British HIV Association
- Abbreviation: BHIVA
- Established: 1995
- Location: United Kingdom;
- Chair: Yvonne Gilleece
- Website: www.bhiva.org

= British HIV Association =

UK health care professional organisation

The British HIV Association (BHIVA) is an organisation of healthcare professionals interested in the treatment and care of people with HIV.

The current BHIVA Chair is Prof. Yvonne Gilleece.

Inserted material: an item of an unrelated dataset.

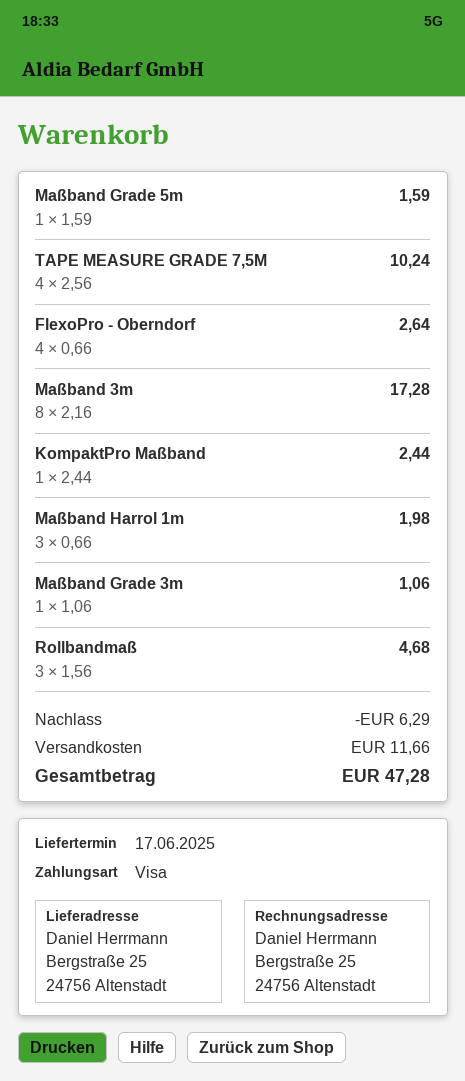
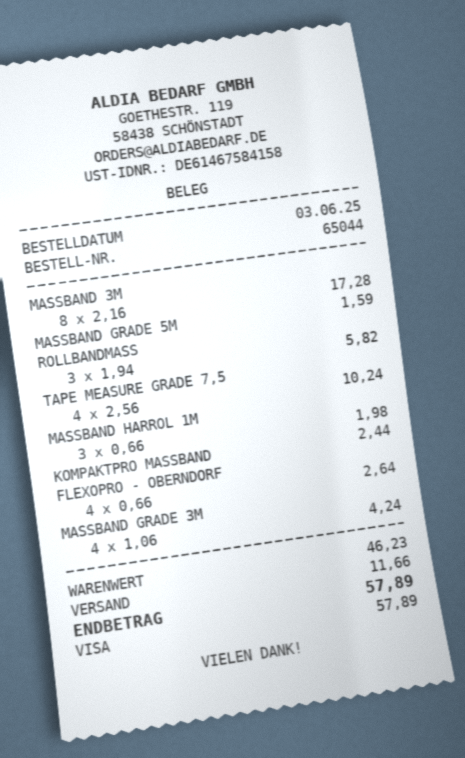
Maßband Grade 3m: 1 x 1.06 = 1.06 -> 4 x 1.06 = 4.24
Rollbandmaß: 3 x 1.56 = 4.68 -> 3 x 1.94 = 5.82
discount: 6.29 -> none
total: 47.28 -> 57.89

The aims of BHIVA are, to advance:
- Promotion of good practice in the treatment of HIV
- Public education through the promotion and dissemination of research

==Conferences==
BHIVA holds two national conferences per year, the BHIVA National Conference in April and the BHIVA Autumn Conference.

==Guidelines==
BHIVA produce guidelines which are accredited by the UK National Institute for Health and Care Excellence (NICE).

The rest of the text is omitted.